::: Input records

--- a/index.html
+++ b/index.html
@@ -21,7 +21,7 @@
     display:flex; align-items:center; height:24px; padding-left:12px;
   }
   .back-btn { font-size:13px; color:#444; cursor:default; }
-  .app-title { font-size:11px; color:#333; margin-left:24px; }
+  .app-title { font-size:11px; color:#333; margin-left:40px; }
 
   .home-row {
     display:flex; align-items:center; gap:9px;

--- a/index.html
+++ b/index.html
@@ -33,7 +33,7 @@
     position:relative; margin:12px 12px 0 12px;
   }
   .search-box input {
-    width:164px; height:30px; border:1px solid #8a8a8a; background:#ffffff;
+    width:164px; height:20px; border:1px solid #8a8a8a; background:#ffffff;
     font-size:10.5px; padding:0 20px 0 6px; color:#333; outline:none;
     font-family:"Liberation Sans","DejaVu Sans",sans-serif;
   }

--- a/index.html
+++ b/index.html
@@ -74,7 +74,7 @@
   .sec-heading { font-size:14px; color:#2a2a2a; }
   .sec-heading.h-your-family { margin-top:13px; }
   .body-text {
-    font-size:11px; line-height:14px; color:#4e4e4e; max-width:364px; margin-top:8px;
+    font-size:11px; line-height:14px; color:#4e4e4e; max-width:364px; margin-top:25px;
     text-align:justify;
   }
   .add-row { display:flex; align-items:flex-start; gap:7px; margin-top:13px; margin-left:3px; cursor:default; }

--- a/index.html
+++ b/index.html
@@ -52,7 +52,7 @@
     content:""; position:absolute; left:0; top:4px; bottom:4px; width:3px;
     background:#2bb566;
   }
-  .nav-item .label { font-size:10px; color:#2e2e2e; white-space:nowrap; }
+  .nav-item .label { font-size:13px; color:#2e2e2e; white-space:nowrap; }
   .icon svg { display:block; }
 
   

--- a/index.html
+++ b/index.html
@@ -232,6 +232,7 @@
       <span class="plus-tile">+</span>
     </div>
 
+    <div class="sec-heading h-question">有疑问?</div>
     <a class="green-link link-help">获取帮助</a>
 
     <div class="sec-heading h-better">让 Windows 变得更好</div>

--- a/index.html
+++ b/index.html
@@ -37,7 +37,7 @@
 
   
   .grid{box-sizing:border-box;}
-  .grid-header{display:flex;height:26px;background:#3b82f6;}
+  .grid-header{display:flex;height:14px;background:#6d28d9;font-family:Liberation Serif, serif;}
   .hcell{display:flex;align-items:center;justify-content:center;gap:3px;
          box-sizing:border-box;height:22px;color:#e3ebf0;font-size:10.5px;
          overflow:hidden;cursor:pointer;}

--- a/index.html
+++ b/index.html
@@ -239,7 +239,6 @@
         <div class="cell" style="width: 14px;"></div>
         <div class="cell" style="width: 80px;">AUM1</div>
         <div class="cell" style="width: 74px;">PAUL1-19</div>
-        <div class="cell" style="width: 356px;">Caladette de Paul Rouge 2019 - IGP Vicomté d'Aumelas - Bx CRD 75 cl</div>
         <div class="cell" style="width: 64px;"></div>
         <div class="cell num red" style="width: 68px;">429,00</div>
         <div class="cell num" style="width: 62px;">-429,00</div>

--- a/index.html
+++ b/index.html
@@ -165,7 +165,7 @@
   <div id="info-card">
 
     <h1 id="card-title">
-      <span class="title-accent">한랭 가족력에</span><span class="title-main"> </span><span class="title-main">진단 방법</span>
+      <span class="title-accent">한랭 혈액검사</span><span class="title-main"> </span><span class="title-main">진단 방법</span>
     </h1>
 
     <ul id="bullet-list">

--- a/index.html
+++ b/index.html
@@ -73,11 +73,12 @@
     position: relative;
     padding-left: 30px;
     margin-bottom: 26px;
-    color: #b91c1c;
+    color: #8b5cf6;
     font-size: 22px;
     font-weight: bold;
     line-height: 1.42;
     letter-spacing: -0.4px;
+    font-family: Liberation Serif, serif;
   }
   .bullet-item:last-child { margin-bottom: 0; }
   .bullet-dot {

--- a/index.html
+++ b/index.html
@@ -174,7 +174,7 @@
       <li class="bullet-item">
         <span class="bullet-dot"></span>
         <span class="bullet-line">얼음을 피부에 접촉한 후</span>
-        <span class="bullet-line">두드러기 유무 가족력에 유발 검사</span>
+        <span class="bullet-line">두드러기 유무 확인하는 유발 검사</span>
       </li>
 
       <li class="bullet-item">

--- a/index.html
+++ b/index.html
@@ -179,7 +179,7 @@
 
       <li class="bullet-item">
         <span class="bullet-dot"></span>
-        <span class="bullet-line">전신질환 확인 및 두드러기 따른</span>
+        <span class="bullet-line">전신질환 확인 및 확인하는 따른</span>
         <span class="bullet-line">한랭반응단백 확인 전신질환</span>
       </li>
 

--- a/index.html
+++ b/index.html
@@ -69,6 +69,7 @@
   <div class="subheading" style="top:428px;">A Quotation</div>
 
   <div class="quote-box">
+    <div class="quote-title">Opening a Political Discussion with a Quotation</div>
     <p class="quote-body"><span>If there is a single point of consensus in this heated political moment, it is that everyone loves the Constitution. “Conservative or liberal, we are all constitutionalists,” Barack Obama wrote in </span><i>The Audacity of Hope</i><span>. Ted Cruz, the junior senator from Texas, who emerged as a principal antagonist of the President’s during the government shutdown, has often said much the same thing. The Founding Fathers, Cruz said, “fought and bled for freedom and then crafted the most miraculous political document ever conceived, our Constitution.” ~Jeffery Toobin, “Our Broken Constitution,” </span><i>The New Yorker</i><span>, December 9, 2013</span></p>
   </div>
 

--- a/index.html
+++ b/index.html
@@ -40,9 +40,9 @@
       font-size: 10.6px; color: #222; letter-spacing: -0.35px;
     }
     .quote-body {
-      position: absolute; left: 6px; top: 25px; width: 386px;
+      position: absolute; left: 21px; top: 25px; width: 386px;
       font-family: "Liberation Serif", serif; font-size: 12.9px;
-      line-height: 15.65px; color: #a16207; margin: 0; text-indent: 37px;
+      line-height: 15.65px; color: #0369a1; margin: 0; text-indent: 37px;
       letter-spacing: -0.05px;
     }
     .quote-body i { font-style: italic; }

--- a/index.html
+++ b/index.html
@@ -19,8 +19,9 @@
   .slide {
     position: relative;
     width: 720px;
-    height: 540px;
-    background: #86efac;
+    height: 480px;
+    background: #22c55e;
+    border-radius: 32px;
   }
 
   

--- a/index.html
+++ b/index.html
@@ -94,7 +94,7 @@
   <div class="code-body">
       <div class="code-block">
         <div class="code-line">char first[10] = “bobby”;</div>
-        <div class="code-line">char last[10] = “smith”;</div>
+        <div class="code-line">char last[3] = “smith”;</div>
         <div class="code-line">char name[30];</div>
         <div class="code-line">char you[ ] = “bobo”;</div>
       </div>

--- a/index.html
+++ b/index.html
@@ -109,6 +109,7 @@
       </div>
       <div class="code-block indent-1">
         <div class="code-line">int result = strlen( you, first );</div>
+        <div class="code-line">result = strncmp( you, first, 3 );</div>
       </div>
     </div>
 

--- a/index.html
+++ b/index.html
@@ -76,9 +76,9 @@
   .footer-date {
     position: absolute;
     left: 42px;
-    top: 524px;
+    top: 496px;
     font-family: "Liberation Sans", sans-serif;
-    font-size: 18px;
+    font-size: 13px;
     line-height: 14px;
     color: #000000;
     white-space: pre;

::::::

### Your assignment
Copy the records above. Leave out nothing.

### Task answer
--- a/index.html
+++ b/index.html
@@ -21,7 +21,7 @@
     display:flex; align-items:center; height:24px; padding-left:12px;
   }
   .back-btn { font-size:13px; color:#444; cursor:default; }
-  .app-title { font-size:11px; color:#333; margin-left:24px; }
+  .app-title { font-size:11px; color:#333; margin-left:40px; }
 
   .home-row {
     display:flex; align-items:center; gap:9px;

--- a/index.html
+++ b/index.html
@@ -33,7 +33,7 @@
     position:relative; margin:12px 12px 0 12px;
   }
   .search-box input {
-    width:164px; height:30px; border:1px solid #8a8a8a; background:#ffffff;
+    width:164px; height:20px; border:1px solid #8a8a8a; background:#ffffff;
     font-size:10.5px; padding:0 20px 0 6px; color:#333; outline:none;
     font-family:"Liberation Sans","DejaVu Sans",sans-serif;
   }

--- a/index.html
+++ b/index.html
@@ -74,7 +74,7 @@
   .sec-heading { font-size:14px; color:#2a2a2a; }
   .sec-heading.h-your-family { margin-top:13px; }
   .body-text {
-    font-size:11px; line-height:14px; color:#4e4e4e; max-width:364px; margin-top:8px;
+    font-size:11px; line-height:14px; color:#4e4e4e; max-width:364px; margin-top:25px;
     text-align:justify;
   }
   .add-row { display:flex; align-items:flex-start; gap:7px; margin-top:13px; margin-left:3px; cursor:default; }

--- a/index.html
+++ b/index.html
@@ -52,7 +52,7 @@
     content:""; position:absolute; left:0; top:4px; bottom:4px; width:3px;
     background:#2bb566;
   }
-  .nav-item .label { font-size:10px; color:#2e2e2e; white-space:nowrap; }
+  .nav-item .label { font-size:13px; color:#2e2e2e; white-space:nowrap; }
   .icon svg { display:block; }
 
   

--- a/index.html
+++ b/index.html
@@ -232,6 +232,7 @@
       <span class="plus-tile">+</span>
     </div>
 
+    <div class="sec-heading h-question">有疑问?</div>
     <a class="green-link link-help">获取帮助</a>
 
     <div class="sec-heading h-better">让 Windows 变得更好</div>

--- a/index.html
+++ b/index.html
@@ -37,7 +37,7 @@
 
   
   .grid{box-sizing:border-box;}
-  .grid-header{display:flex;height:26px;background:#3b82f6;}
+  .grid-header{display:flex;height:14px;background:#6d28d9;font-family:Liberation Serif, serif;}
   .hcell{display:flex;align-items:center;justify-content:center;gap:3px;
          box-sizing:border-box;height:22px;color:#e3ebf0;font-size:10.5px;
          overflow:hidden;cursor:pointer;}

--- a/index.html
+++ b/index.html
@@ -239,7 +239,6 @@
         <div class="cell" style="width: 14px;"></div>
         <div class="cell" style="width: 80px;">AUM1</div>
         <div class="cell" style="width: 74px;">PAUL1-19</div>
-        <div class="cell" style="width: 356px;">Caladette de Paul Rouge 2019 - IGP Vicomté d'Aumelas - Bx CRD 75 cl</div>
         <div class="cell" style="width: 64px;"></div>
         <div class="cell num red" style="width: 68px;">429,00</div>
         <div class="cell num" style="width: 62px;">-429,00</div>

--- a/index.html
+++ b/index.html
@@ -165,7 +165,7 @@
   <div id="info-card">
 
     <h1 id="card-title">
-      <span class="title-accent">한랭 가족력에</span><span class="title-main"> </span><span class="title-main">진단 방법</span>
+      <span class="title-accent">한랭 혈액검사</span><span class="title-main"> </span><span class="title-main">진단 방법</span>
     </h1>
 
     <ul id="bullet-list">

--- a/index.html
+++ b/index.html
@@ -73,11 +73,12 @@
     position: relative;
     padding-left: 30px;
     margin-bottom: 26px;
-    color: #b91c1c;
+    color: #8b5cf6;
     font-size: 22px;
     font-weight: bold;
     line-height: 1.42;
     letter-spacing: -0.4px;
+    font-family: Liberation Serif, serif;
   }
   .bullet-item:last-child { margin-bottom: 0; }
   .bullet-dot {

--- a/index.html
+++ b/index.html
@@ -174,7 +174,7 @@
       <li class="bullet-item">
         <span class="bullet-dot"></span>
         <span class="bullet-line">얼음을 피부에 접촉한 후</span>
-        <span class="bullet-line">두드러기 유무 가족력에 유발 검사</span>
+        <span class="bullet-line">두드러기 유무 확인하는 유발 검사</span>
       </li>
 
       <li class="bullet-item">

--- a/index.html
+++ b/index.html
@@ -179,7 +179,7 @@
 
       <li class="bullet-item">
         <span class="bullet-dot"></span>
-        <span class="bullet-line">전신질환 확인 및 두드러기 따른</span>
+        <span class="bullet-line">전신질환 확인 및 확인하는 따른</span>
         <span class="bullet-line">한랭반응단백 확인 전신질환</span>
       </li>
 

--- a/index.html
+++ b/index.html
@@ -69,6 +69,7 @@
   <div class="subheading" style="top:428px;">A Quotation</div>
 
   <div class="quote-box">
+    <div class="quote-title">Opening a Political Discussion with a Quotation</div>
     <p class="quote-body"><span>If there is a single point of consensus in this heated political moment, it is that everyone loves the Constitution. “Conservative or liberal, we are all constitutionalists,” Barack Obama wrote in </span><i>The Audacity of Hope</i><span>. Ted Cruz, the junior senator from Texas, who emerged as a principal antagonist of the President’s during the government shutdown, has often said much the same thing. The Founding Fathers, Cruz said, “fought and bled for freedom and then crafted the most miraculous political document ever conceived, our Constitution.” ~Jeffery Toobin, “Our Broken Constitution,” </span><i>The New Yorker</i><span>, December 9, 2013</span></p>
   </div>
 

--- a/index.html
+++ b/index.html
@@ -40,9 +40,9 @@
       font-size: 10.6px; color: #222; letter-spacing: -0.35px;
     }
     .quote-body {
-      position: absolute; left: 6px; top: 25px; width: 386px;
+      position: absolute; left: 21px; top: 25px; width: 386px;
       font-family: "Liberation Serif", serif; font-size: 12.9px;
-      line-height: 15.65px; color: #a16207; margin: 0; text-indent: 37px;
+      line-height: 15.65px; color: #0369a1; margin: 0; text-indent: 37px;
       letter-spacing: -0.05px;
     }
     .quote-body i { font-style: italic; }

--- a/index.html
+++ b/index.html
@@ -19,8 +19,9 @@
   .slide {
     position: relative;
     width: 720px;
-    height: 540px;
-    background: #86efac;
+    height: 480px;
+    background: #22c55e;
+    border-radius: 32px;
   }
 
   

--- a/index.html
+++ b/index.html
@@ -94,7 +94,7 @@
   <div class="code-body">
       <div class="code-block">
         <div class="code-line">char first[10] = “bobby”;</div>
-        <div class="code-line">char last[10] = “smith”;</div>
+        <div class="code-line">char last[3] = “smith”;</div>
         <div class="code-line">char name[30];</div>
         <div class="code-line">char you[ ] = “bobo”;</div>
       </div>

--- a/index.html
+++ b/index.html
@@ -109,6 +109,7 @@
       </div>
       <div class="code-block indent-1">
         <div class="code-line">int result = strlen( you, first );</div>
+        <div class="code-line">result = strncmp( you, first, 3 );</div>
       </div>
     </div>
 

--- a/index.html
+++ b/index.html
@@ -76,9 +76,9 @@
   .footer-date {
     position: absolute;
     left: 42px;
-    top: 524px;
+    top: 496px;
     font-family: "Liberation Sans", sans-serif;
-    font-size: 18px;
+    font-size: 13px;
     line-height: 14px;
     color: #000000;
     white-space: pre;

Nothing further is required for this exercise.